Trois familles d’arnaques se distinguent : les fausses annonces immobilières, les fausses annonces d’achat-vente et la fraude aux sentiments. Dans ce dernier cas, la victime est bernée en ligne par une prétendue âme-sœur qui l’incite à mettre la main à la poche. « Le préjudice peut se monter à des dizaines de milliers d’euros. C’est parfois toute une retraite qui y passe », nous explique le colonel Duvinage, chef du centre de lutte contre les criminalités numériques (C3N).
Le ransomware va se généraliser
Les rançongiciels ont marqué l’année 2017 et cette tendance perdurera en 2018. « Le ransomware va se généraliser et s’étendre aux smartphones et aux objets connectés. En particulier, nous craignons l’arrivée des ransomwares sur les téléviseurs connectés. C’est parfaitement possible, nous l’avons testé en laboratoire », nous explique Laurent Heslault, spécialiste en cybersécurité chez Norton by Symantec. Suite aux deux énormes attaques WannaCry et NotPetya, il y a eu néanmoins une bonne prise de conscience des utilisateurs. Il faut maintenant passer à l’acte et vraiment se protéger. « Tout le monde connaît désormais une victime de ransomware dans son entourage mais les personnes qui font régulièrement des sauvegardes sont encore trop peu nombreuses. Pourtant c’est une technologie qui est ancienne et simple à utiliser », constate Laurent Heslault.
Les cyber-forces de l’ordre seront rationalisées
A l’occasion de la séance plénière du FIC 2018, le ministre de l’Intérieur, Gérard Collomb, a annoncé la publication avant la fin du premier semestre 2018 d’une « feuille de route cyber » dont le but est de réorganiser les capacités nationales en matière de lutte contre la cybercriminalité. « Le ministère de l’Intérieur – DGSI, Police nationale, Gendarmerie nationale – s’appuie sur des ingénieurs de talents. Mais d’une part, ses compétences et ses moyens sont encore trop peu nombreux face à une menace en croissance constante, et d’autre part ils sont trop éparpillés entre différents services ce qui dilue l’efficacité collective », a-t-il déclaré.
Entre les prérogatives de l’OCLCTIC, de la BEFTI, du C3N et de la DGSI, il est vrai qu’une chatte n’y retrouverait pas ses petits. Dans les semaines à venir, le ministère va donc procéder à une « cartographie des ressources existantes » et élaborer une nouvelle façon de travailler ensemble. Restons groupir.
L’Europe muscle son système de défense
Deux nouvelles lois vont fortement structurer la protection contre les cybermenaces en 2018. La première est le règlement européen sur la protection des données (RGPD) qui, à partir du 25 mai 2018, obligera les entreprises à renforcer la sécurité des données personnelles qu’elles gèrent. Les entreprises qui opèrent des « services essentiels » devront également se conformer à la nouvelle directive sur la sécurité des réseaux et des systèmes d’information qui entrera en vigueur en mai prochain. Cette directive prévoit également la généralisation au niveau européen de centres d’alerte et de réponse aux incidents, à l’instar du CERT-FR en France.

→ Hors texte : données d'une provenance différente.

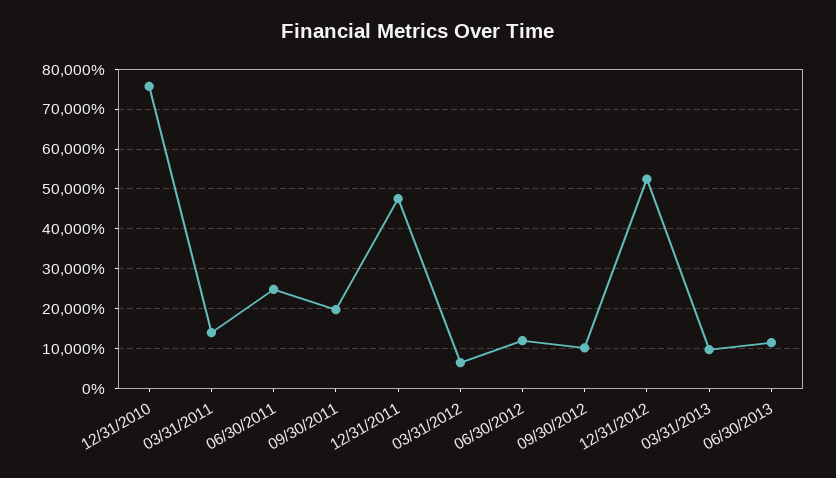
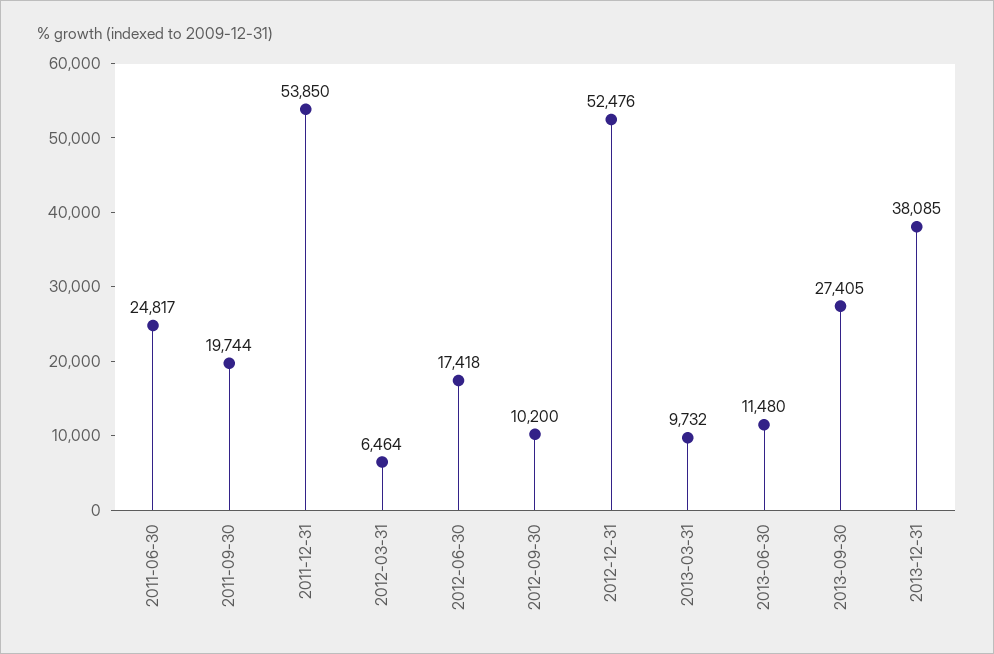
12/31/2010: 76000 -> none
03/31/2011: 14000 -> none
12/31/2011: 48000 -> 53850
06/30/2012: 12000 -> 17418
2013-09-30: none -> 27405
2013-12-31: none -> 38085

« La cybersécurité est devenu un sujet majeur qui dépasse désormais le cadre national. Cette directive est essentielle pour la construction de la cybersécurité européenne car elle impose à chaque état membre de se prendre en main et de développer une stratégie en la matière », explique Guillaume Poupard.

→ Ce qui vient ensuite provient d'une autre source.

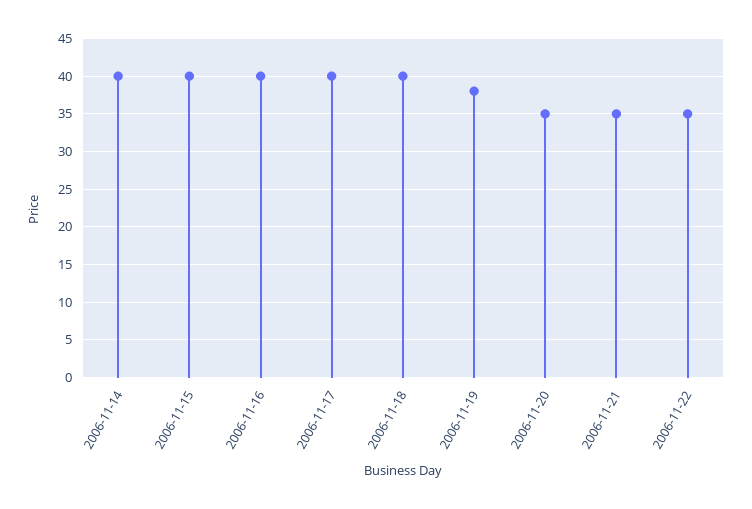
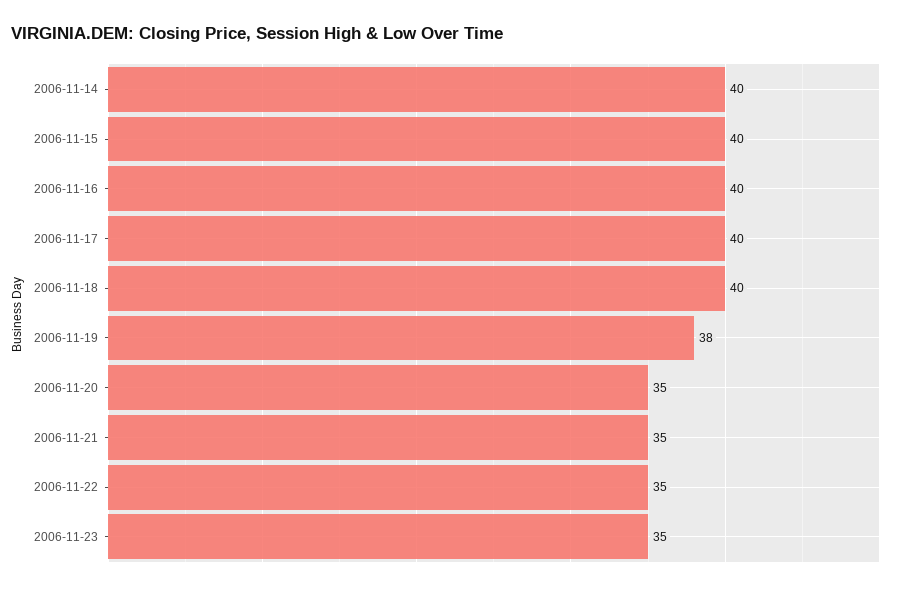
2006-11-23: none -> 35

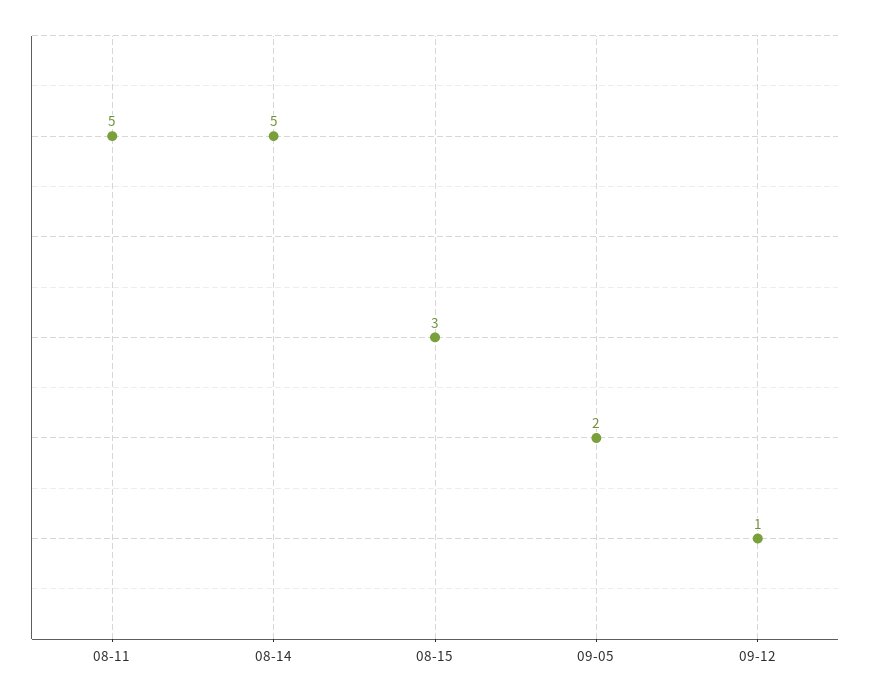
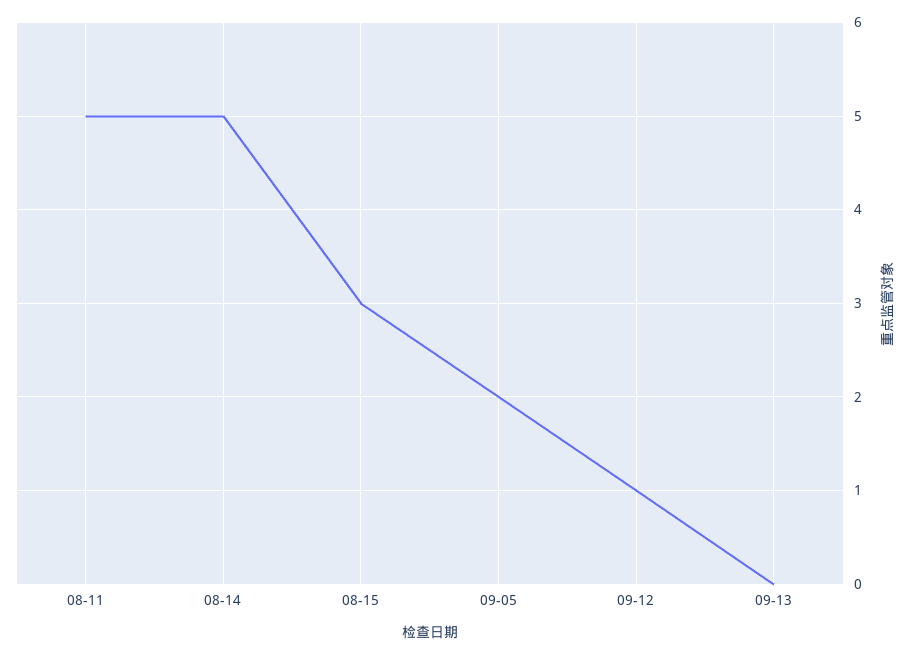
09-13: none -> 0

La guerre informationnelle continuera de faire rage
En 2017, les internautes ont découvert avec stupeur les actions néfastes des trolls russes sur les réseaux sociaux américains pour diffuser leur propagande et créer des clivages dans la société. Selon Kaspersky Labs, cet abus devrait s’accentuer, avec notamment la multiplication de robots-trolls qui permettent d’automatiser la diffusion de faux contenus. Ce qui est vraiment dommage, c’est que toute cette intox, et la répression gouvernementale qu’elle provoque, fragilise les acquis de l’Internet en matière de transparence et de liberté d’expression. « Il faut faire attention à ne pas laisser les acteurs étatiques transformer le Net en une plate-forme de guerre et d’influence », prévient Alexander Klimburg, directeur du think-tank néerlandais « Global commission on the stability of cyberspace ». Il y a quelques mois, cet expert a exprimé son pessimisme à ce sujet dans un livre intitulé « The Darkening Web : The War for Cyberspace ». Ca promet.
L’intelligence artificielle au service de la cyberprotection
Les principes de l’intelligence artificielle s’appliquent également aux problématiques de la sécurité informatique, et notamment pour la détection des attaques. Au sein d’Orange Cyberdefense, par exemple, les ingénieurs s’appuient de plus en plus sur des algorithmes d’apprentissage automatique pour faire le tri dans les logs et les alertes de sécurité de leurs clients. « On peut utiliser tous types de données : des fichiers, des événements, des flux… Il faut alors en extraire l’information utile et la classifier pour détecter les signaux laissés par l’attaquant », nous explique Rodrigue Le Bayon, responsable opérationnel sécurité informatique chez Orange Cyberdefense. Dans le cas d’une banque, cela permettra par exemple de détecter plus rapidement une tentative de fraude ou de piratage. Alphabet, la maison mère de Google, se lance également sur ce créneau. Sa nouvelle filiale Chronicle veut ainsi éradiquer les pirates à coup d’IA et de Big Data.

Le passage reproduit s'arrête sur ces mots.